ドメインでの制限は逆引きできるのが条件ですが、 そのドメインはIIS側で逆引きできていますでしょうか? 例えばIISのログに記載されてたIPアドレスで、 nslookup xx.xx.xx.xx してみるとか。 #hostsに記載していればDNS問い合わせが出来なくてもたぶん大丈夫かとは思います。
補足
kanop_98様 ご返答有難うございます。 頂きましたご回答の中で1つお尋ねします。 「ドメインはIIS側で逆引きできていますでしょうか? 」はどうすれば分かりますでしょうか。 素人的な質問で申し訳ございません。 宜しくお願い致します。
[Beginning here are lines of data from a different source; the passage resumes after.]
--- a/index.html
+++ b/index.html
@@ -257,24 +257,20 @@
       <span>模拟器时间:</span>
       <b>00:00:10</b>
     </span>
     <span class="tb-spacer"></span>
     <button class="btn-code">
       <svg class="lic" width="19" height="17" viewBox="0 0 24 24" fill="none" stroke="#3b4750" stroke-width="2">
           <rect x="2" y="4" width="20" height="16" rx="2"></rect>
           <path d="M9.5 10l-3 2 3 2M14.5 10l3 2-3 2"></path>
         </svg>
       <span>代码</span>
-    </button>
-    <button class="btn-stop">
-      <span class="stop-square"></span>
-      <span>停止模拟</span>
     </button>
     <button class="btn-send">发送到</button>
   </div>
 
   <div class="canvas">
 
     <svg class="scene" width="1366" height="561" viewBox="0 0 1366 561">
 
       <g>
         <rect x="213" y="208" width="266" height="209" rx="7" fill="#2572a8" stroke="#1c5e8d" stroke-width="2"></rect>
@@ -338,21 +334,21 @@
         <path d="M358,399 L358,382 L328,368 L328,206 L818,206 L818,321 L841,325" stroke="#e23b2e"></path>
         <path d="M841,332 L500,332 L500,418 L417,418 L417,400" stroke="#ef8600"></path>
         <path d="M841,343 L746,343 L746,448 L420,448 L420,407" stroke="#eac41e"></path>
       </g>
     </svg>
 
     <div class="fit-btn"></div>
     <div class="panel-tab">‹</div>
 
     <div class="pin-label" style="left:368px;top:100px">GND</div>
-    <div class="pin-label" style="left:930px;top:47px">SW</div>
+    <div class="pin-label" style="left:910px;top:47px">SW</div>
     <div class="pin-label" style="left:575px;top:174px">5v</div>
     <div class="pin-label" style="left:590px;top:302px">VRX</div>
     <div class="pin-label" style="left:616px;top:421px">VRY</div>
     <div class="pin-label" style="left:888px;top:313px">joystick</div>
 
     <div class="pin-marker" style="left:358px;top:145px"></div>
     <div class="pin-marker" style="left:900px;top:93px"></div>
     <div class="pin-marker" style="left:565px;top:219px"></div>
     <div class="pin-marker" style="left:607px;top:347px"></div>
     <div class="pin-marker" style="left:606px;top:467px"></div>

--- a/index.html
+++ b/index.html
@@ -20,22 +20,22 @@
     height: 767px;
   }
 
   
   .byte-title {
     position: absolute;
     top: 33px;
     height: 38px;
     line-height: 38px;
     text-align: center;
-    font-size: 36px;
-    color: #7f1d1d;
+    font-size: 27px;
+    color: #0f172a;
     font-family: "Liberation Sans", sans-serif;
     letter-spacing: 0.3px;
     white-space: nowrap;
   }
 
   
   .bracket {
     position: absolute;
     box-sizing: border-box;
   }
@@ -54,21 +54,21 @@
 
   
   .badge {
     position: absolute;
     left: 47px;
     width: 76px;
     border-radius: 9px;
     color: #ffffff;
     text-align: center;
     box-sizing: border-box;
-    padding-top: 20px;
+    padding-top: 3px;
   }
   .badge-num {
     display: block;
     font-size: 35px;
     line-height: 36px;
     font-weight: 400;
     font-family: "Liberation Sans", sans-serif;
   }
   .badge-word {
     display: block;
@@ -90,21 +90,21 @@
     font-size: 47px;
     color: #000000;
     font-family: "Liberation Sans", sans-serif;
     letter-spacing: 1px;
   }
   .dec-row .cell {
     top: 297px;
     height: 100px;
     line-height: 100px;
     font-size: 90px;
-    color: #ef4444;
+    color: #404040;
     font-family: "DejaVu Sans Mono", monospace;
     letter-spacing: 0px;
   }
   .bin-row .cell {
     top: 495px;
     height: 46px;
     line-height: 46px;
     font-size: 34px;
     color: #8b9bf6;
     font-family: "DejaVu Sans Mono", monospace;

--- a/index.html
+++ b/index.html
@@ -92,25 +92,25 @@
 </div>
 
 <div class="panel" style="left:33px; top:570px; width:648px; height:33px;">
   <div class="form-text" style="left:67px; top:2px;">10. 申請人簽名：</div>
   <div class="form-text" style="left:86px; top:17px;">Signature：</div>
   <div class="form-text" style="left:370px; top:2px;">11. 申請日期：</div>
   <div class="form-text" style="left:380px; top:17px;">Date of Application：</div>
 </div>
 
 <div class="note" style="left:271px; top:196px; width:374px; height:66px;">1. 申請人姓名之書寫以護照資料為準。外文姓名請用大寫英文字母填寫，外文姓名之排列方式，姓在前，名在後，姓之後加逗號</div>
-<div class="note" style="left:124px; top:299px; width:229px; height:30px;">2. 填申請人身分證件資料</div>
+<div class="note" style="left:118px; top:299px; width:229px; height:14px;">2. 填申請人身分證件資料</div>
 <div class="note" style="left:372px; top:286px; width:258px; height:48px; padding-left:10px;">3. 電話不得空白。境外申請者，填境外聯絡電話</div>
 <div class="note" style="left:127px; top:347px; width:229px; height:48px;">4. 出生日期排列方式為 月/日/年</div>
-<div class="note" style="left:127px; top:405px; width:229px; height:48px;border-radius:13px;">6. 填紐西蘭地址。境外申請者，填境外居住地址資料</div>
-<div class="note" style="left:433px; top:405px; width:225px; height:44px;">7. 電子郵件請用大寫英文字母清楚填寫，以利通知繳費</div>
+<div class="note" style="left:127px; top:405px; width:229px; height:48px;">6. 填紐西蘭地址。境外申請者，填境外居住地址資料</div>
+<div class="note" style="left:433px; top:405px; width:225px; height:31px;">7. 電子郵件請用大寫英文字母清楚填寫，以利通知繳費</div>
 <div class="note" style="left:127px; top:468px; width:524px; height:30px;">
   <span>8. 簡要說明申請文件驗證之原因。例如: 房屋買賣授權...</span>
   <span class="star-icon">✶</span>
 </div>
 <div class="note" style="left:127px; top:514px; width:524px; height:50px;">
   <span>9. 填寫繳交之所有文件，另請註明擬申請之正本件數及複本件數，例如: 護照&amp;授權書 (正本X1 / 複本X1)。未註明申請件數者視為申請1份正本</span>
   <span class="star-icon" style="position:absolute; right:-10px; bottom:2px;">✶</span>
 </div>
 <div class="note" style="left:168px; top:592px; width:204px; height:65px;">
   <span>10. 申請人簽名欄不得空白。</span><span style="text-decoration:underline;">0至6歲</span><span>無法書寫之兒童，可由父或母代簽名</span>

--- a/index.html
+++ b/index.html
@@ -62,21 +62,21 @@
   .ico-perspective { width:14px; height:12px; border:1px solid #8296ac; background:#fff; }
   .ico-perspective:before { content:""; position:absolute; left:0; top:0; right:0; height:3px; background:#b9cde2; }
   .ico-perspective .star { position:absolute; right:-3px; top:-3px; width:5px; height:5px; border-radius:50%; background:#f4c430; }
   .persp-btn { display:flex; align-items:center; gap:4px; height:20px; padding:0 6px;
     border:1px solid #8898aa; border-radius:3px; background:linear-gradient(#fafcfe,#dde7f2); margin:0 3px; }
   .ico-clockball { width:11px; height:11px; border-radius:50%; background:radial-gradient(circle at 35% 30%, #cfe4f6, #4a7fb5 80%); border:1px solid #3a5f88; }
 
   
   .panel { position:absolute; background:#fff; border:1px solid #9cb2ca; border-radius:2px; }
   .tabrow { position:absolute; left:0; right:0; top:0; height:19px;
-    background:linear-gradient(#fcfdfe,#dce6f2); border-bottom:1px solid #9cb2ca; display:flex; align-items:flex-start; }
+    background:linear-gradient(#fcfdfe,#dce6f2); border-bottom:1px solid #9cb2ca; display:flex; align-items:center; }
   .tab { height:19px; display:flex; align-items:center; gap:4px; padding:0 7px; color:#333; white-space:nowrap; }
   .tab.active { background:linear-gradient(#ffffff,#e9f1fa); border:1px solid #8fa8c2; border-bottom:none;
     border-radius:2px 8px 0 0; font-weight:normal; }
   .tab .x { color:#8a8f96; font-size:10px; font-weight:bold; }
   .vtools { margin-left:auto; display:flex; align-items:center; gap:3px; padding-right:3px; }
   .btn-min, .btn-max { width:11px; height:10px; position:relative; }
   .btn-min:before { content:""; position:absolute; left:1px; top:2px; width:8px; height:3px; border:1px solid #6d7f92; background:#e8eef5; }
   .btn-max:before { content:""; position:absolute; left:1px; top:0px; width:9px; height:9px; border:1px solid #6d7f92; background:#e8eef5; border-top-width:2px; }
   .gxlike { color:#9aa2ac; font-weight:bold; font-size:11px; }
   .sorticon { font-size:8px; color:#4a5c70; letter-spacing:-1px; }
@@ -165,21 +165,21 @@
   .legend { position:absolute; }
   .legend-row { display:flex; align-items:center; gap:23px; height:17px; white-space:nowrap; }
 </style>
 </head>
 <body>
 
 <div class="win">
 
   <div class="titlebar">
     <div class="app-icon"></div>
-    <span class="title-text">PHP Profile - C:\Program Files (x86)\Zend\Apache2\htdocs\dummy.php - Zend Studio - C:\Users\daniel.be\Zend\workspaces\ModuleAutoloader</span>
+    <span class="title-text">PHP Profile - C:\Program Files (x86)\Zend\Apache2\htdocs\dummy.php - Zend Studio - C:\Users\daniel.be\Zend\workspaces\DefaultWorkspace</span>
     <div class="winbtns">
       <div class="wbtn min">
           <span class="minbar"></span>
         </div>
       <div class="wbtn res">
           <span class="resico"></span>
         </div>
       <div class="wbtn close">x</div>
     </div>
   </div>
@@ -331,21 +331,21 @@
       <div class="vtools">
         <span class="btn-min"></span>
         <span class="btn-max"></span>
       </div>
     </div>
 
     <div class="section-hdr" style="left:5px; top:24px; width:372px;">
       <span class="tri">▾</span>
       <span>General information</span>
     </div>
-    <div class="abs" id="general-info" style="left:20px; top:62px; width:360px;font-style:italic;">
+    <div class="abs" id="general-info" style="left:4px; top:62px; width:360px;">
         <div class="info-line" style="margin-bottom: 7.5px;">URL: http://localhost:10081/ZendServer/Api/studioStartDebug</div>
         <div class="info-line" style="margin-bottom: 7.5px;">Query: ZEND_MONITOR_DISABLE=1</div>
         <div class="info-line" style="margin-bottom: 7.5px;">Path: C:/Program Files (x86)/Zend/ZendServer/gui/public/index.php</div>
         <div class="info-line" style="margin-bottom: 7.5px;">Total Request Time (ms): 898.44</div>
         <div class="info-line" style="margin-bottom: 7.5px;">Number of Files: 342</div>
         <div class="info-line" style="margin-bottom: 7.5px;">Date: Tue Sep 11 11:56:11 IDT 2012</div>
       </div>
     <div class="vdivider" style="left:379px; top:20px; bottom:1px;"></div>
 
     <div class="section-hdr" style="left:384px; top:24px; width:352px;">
![その他([技術者向] コンピューター) イメージ](https://gazo.okwave.jp/okwave/spn/images/related_qa/c205_2_thumbnail_img_sm.png)
補足
なるほど。 因みに、nslookupコマンドで、当該ドメインに対して検索をかけると、以下のようになってしまいます。 > server aaa.aa.aaa.aaa Default Server: aaaaaaa.aaa.co.jp Address: aaa.aa.aaa.aaa Aliases: aaa.aa.aaa.aaa.in-addr.arpa > aaaaaaa.aaa.co.jp Server: aaaaaaa.aaa.co.jp Address: aaa.aa.aaa.aaa Aliases: aaa.aa.aaa.aaa.in-addr.arpa DNS request timed out. timeout was 2 seconds. DNS request timed out. timeout was 2 seconds. *** Request to aaaaaaa.aaa.co.jp timed-out これはやはり自分のDNSに逆引き設定を施す必要があるのでしょうか。 宜しくお願い致します。